> **GOAL OF THE EXERCISE**
Your output must consist solely of the lines from the one containing "- 5. Wait for few sec to a min for processing...(At" through the end of the records, reproduced exactly.

#####

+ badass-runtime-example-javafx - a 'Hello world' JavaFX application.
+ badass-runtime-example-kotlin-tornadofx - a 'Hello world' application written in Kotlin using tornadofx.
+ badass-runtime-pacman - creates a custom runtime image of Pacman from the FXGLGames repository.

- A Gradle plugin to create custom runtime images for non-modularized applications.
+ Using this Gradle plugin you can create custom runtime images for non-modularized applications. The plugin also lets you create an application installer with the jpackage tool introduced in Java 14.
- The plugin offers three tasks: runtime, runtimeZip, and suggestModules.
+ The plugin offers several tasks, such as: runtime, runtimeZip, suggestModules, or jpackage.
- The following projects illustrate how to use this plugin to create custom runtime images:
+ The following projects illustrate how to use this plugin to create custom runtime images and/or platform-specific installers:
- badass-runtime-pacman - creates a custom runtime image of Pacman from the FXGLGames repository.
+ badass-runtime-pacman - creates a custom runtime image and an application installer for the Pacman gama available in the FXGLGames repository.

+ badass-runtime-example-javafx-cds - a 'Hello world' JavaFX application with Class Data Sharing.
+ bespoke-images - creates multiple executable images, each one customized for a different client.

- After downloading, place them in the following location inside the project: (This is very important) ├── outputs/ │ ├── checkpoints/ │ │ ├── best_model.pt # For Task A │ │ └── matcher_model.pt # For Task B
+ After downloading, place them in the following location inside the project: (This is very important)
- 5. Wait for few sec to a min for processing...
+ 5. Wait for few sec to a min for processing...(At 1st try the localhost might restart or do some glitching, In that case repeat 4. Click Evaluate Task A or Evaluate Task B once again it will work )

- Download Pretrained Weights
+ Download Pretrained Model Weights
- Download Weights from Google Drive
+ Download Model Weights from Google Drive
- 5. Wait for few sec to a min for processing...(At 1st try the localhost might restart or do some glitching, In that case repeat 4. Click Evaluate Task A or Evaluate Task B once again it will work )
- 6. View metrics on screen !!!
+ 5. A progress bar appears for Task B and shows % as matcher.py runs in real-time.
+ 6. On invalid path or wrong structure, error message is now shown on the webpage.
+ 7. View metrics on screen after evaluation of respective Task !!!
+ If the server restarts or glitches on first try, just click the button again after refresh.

#####

> **EXERCISE RESULT**
- 5. Wait for few sec to a min for processing...(At 1st try the localhost might restart or do some glitching, In that case repeat 4. Click Evaluate Task A or Evaluate Task B once again it will work )
- 6. View metrics on screen !!!
+ 5. A progress bar appears for Task B and shows % as matcher.py runs in real-time.
+ 6. On invalid path or wrong structure, error message is now shown on the webpage.
+ 7. View metrics on screen after evaluation of respective Task !!!
+ If the server restarts or glitches on first try, just click the button again after refresh.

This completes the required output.